Всем сказанным, нам кажется, достаточно показано, что литургическое богословие – это самостоятельная богословская дисциплина, так как 1) оно имеет свой особый предмет: литургическое предание Церкви; 2) этому предмету должен соответствовать и свой особый метод, отличный от метода других богословских наук; и, наконец, з) без него постижение веры и учения Церкви было бы неполным.

3

Вопрос о методе литургического богословия заслуживает особенного внимания потому, что отсутствие ясных методологических принципов широко открывает двери произволу в богословском использовании литургического материала. Примеров такого произвола привести можно было бы немало. Прежде всего, все ли в дошедшем до нас необъятном литургическом предании равноценно, имеет то же значение, может быть уравнено с «преданием» в богословском смысле этого слова? Мы знаем ведь, что богослужение прошло длинный путь очень сложного развития и что современное единство литургического типа в Православии есть единство сравнительно позднее. Церковь никогда не считала, что полное единообразие в обрядах и молитвах есть обязательное условие ее единства, и свой lex orandi не отождествляла до конца ни с одним «историческим» типом богослужения. Даже сейчас, несмотря на фактическую монополию византийского типа богослужения, между разными православными церквами существуют довольно значительные различия в уставе и богослужебной практике. И характерно, что «Типикон», основной регулятор нашего богослужения, в двух основных его вариантах – греческом и славянском – не называется «Типиконом Православной Церкви», а доселе обозначается по месту своего происхождения – «Уставом Лавры св. Саввы», «Уставом Великой Церкви».
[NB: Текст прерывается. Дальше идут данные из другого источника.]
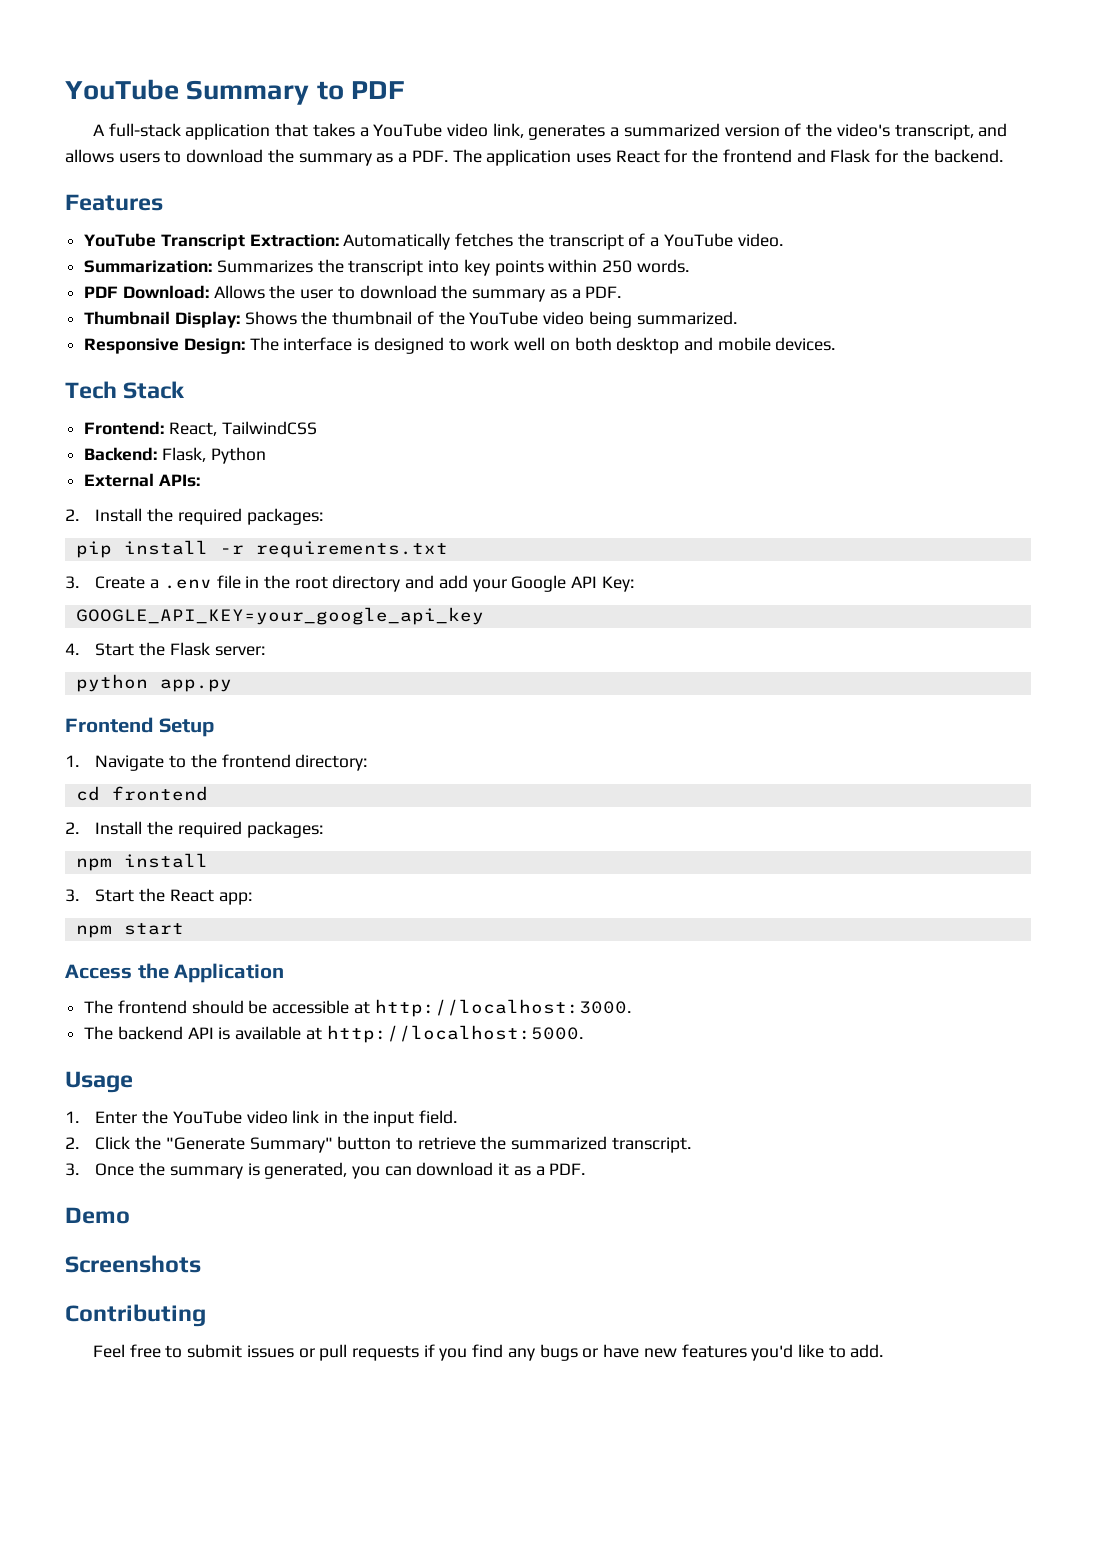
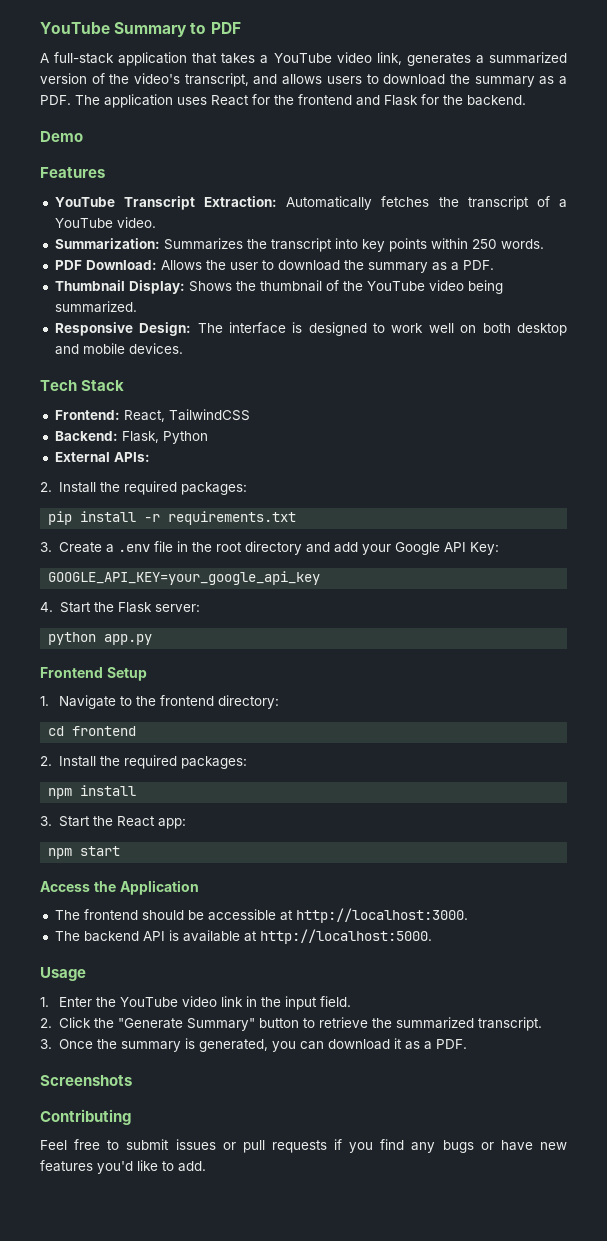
+ Demo
- Demo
Литургическая жизнь развивалась, меняла свои формы. Было бы нетрудно показать, что развивается она и сейчас. Отсутствие развития было бы равносильно смертоносному склерозу. Но тогда очень важно знать, во-первых, всё ли в этих изменениях и напластованиях в одинаковой мере выражает «закон молитвы» Церкви и, во-вторых, возможно ли в самом литургическом развитии найти некий закон, то, что делает его именно развитием изначального и неизменного lex orandi, а не серией более или менее случайных метаморфоз. Очевидно, что литургическое богословие начинается с исторического изучения богослужения. Необходимость его доказывал еще в середине XIX века архиепископ Филарет Черниговский, один из пионеров русской литургической науки. «Исторические исследования богослужения, – писал он, – важны и дороги для Святой Церкви тем, что они выводят на свет несостоятельность убеждений оо. Аввакумов. Для этих людей известные им уставы – исконный и неподвижный устав. Отчего это так? Оттого, что им вовсе неизвестна история церковной жизни, а вместе с тем занятые собой, они дорожат своим. По историческим исследованиям ясно и несомненно, что Святая Церковь относительно обрядов богослужения действовала с разумной свободой: принимала новые порядки служения по их благотворному воздействию на людей, заменяла их другими, когда видела, что прежние не совсем полезны и нужны другие… Теория церковного богослужения, не опирающаяся на исторические данные, – ложная теория сама по себе и вредная по своим последствиям» [35] .

35

Филарет, архиепископ Черниговский. Исторический обзор песнописцев и песнопений Греческой Церкви. Чернигов, 1864. С. 5.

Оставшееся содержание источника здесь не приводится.